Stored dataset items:
§ §

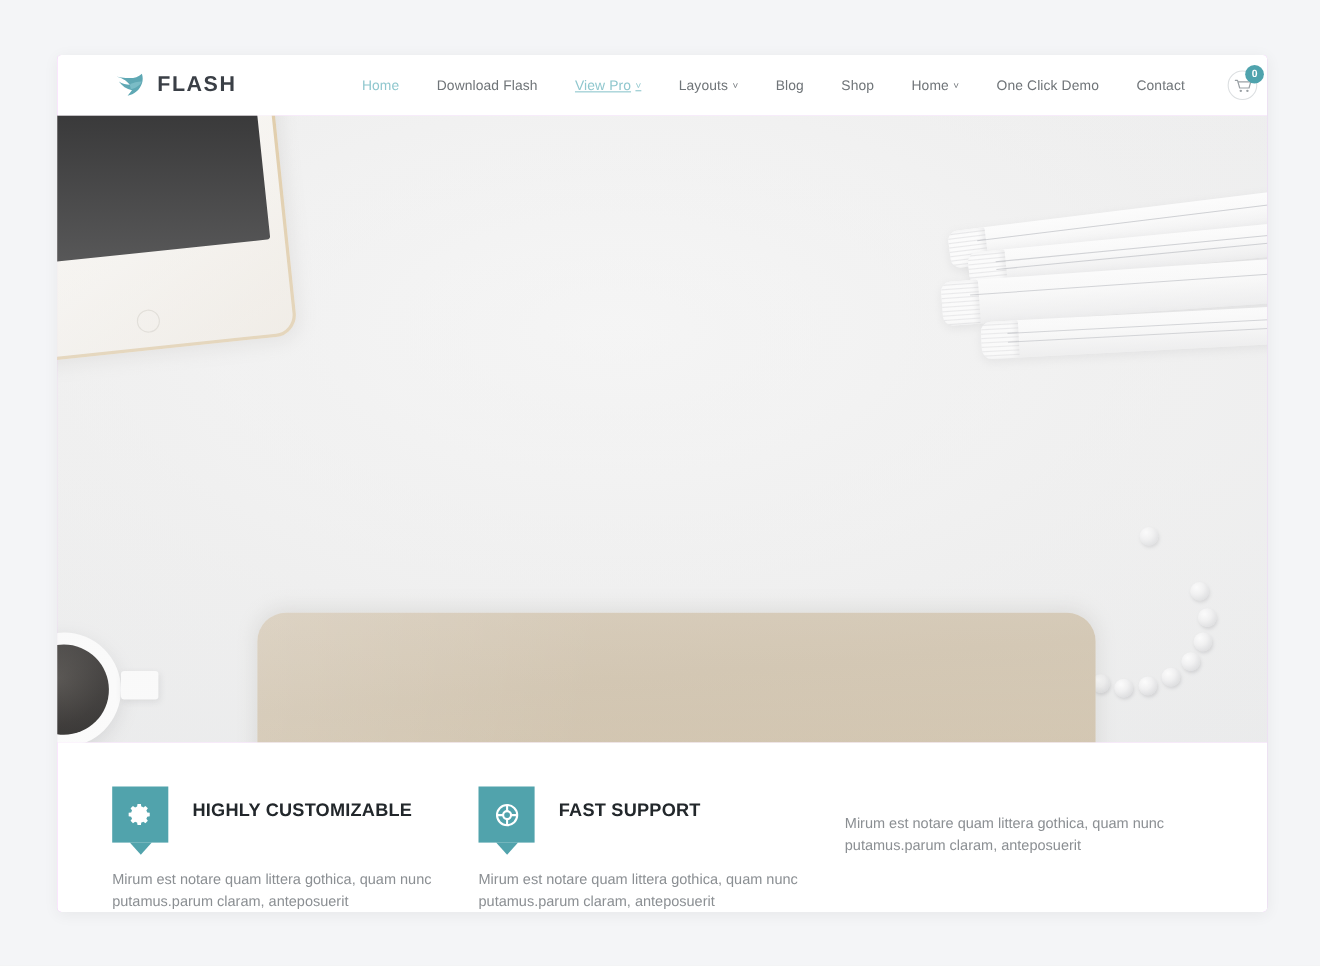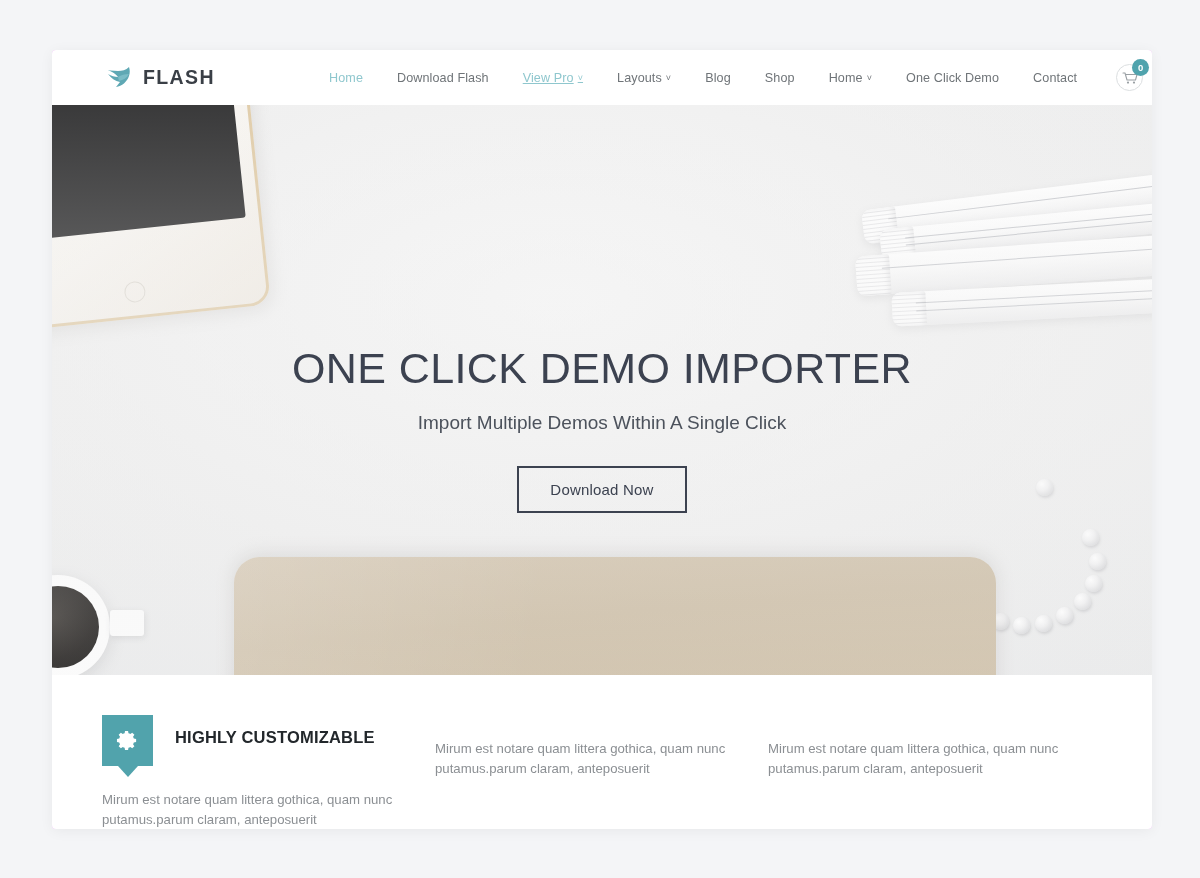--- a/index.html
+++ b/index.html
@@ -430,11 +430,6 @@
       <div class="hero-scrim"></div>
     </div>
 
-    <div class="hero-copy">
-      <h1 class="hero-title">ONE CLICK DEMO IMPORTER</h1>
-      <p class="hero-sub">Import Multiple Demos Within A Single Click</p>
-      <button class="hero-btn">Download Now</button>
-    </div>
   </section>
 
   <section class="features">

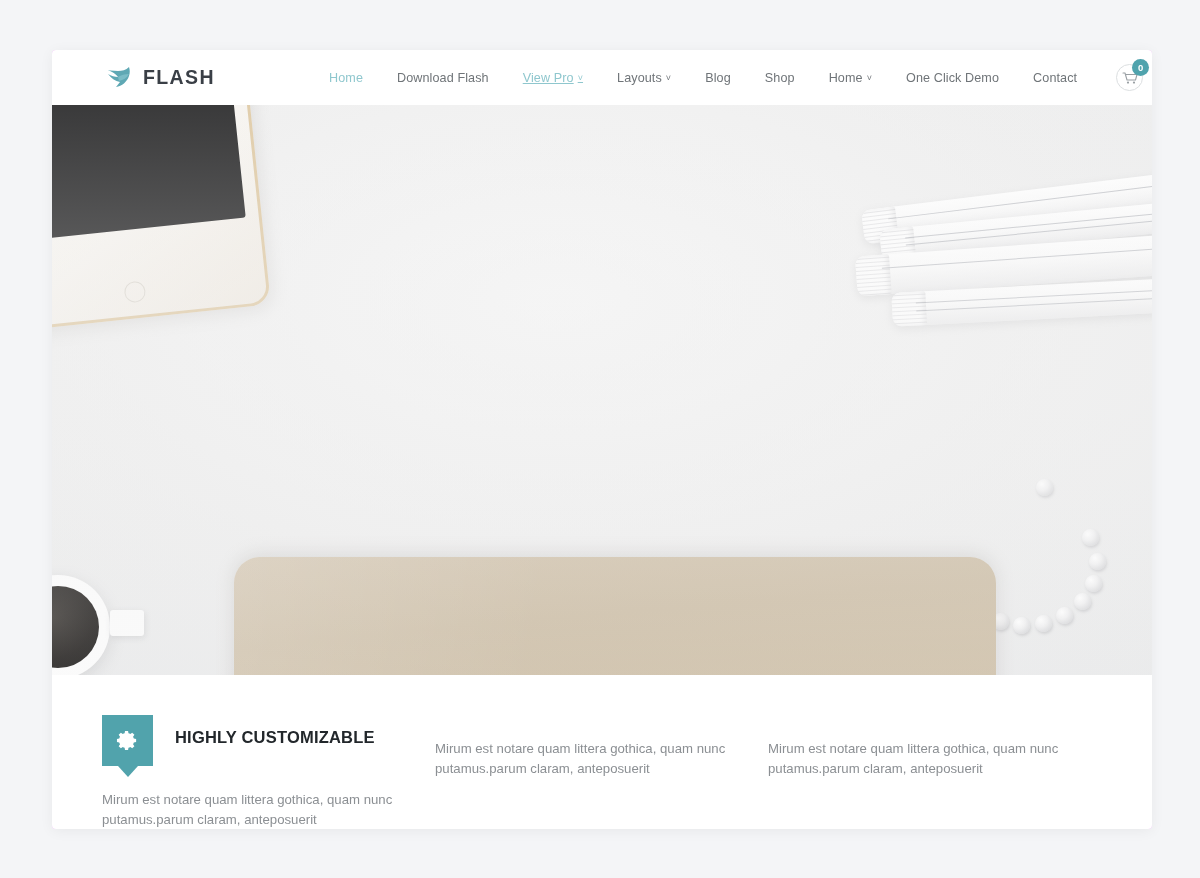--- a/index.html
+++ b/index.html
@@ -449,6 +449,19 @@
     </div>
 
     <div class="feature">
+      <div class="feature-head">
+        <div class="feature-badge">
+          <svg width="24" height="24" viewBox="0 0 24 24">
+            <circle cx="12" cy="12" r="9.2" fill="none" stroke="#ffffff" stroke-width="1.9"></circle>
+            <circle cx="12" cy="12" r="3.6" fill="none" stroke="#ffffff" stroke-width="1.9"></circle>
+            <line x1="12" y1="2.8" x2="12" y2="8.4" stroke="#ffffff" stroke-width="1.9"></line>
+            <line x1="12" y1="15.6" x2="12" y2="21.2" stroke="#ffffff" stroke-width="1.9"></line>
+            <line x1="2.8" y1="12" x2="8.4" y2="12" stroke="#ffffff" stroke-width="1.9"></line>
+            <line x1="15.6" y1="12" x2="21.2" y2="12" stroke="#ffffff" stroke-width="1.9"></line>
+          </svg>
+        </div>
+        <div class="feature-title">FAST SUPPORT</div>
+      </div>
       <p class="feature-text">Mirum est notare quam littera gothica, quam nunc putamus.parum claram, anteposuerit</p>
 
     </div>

§ §

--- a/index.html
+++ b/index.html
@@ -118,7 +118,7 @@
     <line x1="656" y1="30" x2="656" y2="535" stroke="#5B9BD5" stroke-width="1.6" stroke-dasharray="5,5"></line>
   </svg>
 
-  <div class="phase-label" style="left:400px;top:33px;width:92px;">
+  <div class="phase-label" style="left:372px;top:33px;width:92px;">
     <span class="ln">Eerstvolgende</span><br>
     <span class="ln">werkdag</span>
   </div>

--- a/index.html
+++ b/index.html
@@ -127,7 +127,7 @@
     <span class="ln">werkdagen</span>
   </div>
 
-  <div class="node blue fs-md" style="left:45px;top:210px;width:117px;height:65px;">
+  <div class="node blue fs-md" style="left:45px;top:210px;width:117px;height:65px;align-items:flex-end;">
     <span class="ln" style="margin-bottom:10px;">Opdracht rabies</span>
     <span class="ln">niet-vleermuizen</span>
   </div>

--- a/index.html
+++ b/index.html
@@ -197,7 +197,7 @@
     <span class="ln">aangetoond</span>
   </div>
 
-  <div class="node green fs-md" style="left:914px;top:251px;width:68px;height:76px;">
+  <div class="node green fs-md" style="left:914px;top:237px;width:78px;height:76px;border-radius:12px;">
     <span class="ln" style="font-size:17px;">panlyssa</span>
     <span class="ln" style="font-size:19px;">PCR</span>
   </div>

§ §

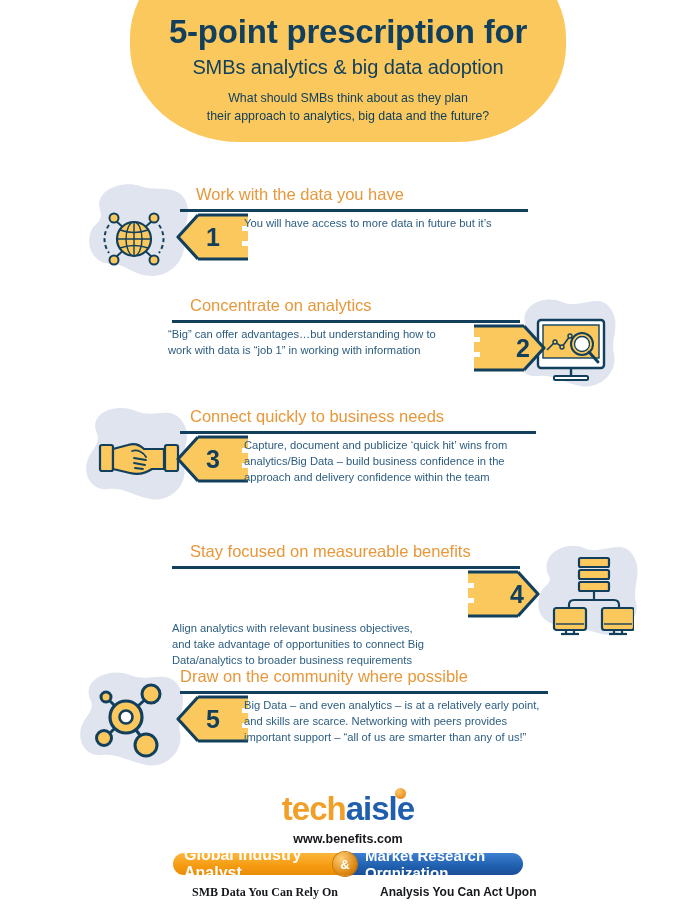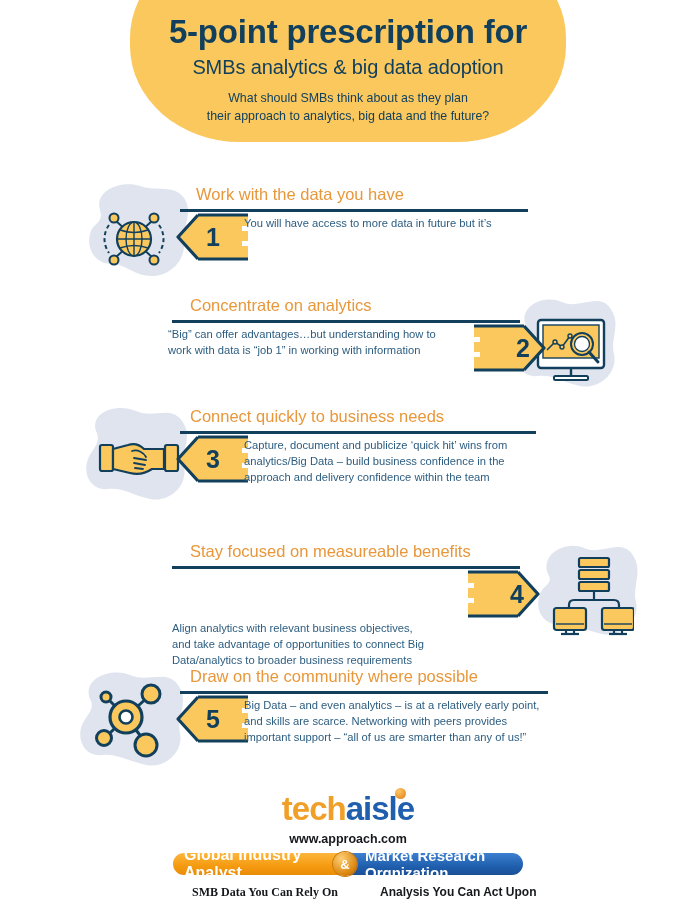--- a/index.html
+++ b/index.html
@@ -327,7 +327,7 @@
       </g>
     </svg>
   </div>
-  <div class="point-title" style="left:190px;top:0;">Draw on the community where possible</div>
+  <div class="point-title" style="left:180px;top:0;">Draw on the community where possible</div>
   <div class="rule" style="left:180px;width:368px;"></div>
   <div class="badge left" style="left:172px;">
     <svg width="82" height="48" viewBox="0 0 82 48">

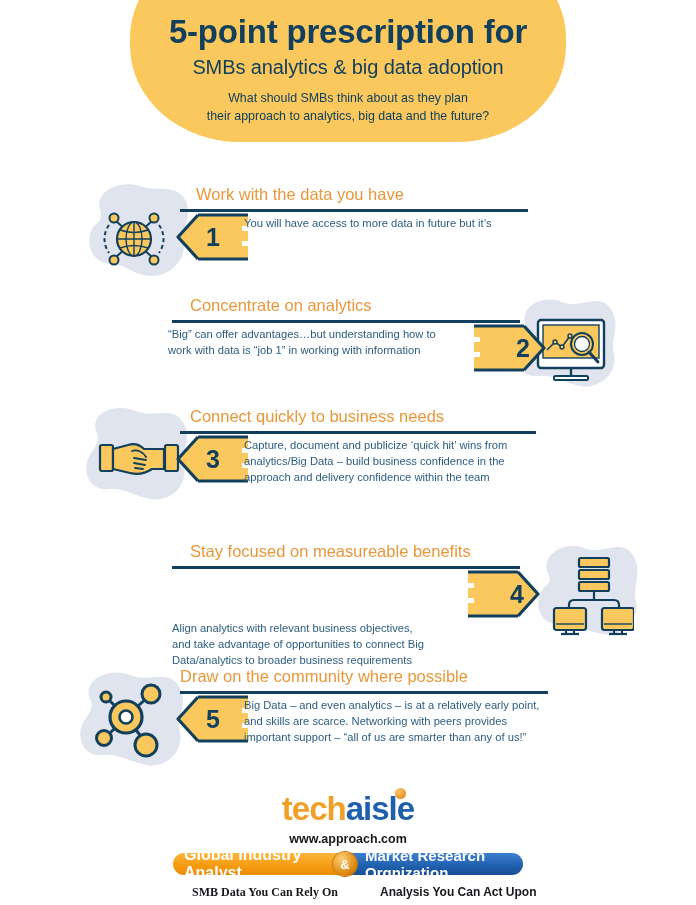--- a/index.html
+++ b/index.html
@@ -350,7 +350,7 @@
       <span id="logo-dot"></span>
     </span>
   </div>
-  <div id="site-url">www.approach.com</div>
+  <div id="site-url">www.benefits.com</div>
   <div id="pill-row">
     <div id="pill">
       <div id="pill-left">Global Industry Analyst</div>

§ §

TRY IT: Copy all lines above containing the string "possible".

WORKED SOLUTION:
-  <div class="point-title" style="left:190px;top:0;">Draw on the community where possible</div>
+  <div class="point-title" style="left:180px;top:0;">Draw on the community where possible</div>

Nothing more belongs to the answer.